Hinde was involved with the newspaper for less than two years. He converted from Deism to Methodism and decided that operating a political journal conflicted with his new religious views. After retiring from the newspaper business, he engaged in locating military lands and in land speculation. For the rest of his life, Hinde published editorials in newspapers and religious publications. He organized several camp meetings with other preachers, saying that the camp meeting could unite the different Protestant denominations.
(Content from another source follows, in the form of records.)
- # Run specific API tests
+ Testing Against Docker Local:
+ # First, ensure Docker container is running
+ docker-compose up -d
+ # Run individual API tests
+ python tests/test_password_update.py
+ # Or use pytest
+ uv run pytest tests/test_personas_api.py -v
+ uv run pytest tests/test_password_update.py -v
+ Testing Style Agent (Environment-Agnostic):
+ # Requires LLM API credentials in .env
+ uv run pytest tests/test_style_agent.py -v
At times, Francis Asbury ventured into the wilderness to visit Hinde. An 1856 account states,
In 1810 Bishop Asbury visited an obscure part of the western country (Kanawha) which was then a wilderness, and pleasantly told the Rev. Thomas S. Hinde that he had visited the region so that the people might see and know their superintendent; remarking, "The shepherd ought to know the flock, and the flock the shepherd: they ought to know what man it is that governs them, and I have come nearly one hundred miles out of my way to see them." The writer exclaims, "O Asbury, the inhabitants of these hills and mountains will long make mention of thee!"

Hinde is thought to have received his license to preach sometime around 1810. His first sermon was in Chillicothe in either 1807 or 1808, and people were so eager to hear him that they filled the church. The sermon was described as having "...no coherence in his discourse." During the sermon, Hinde repeatedly stated, "My bowels, my bowels!"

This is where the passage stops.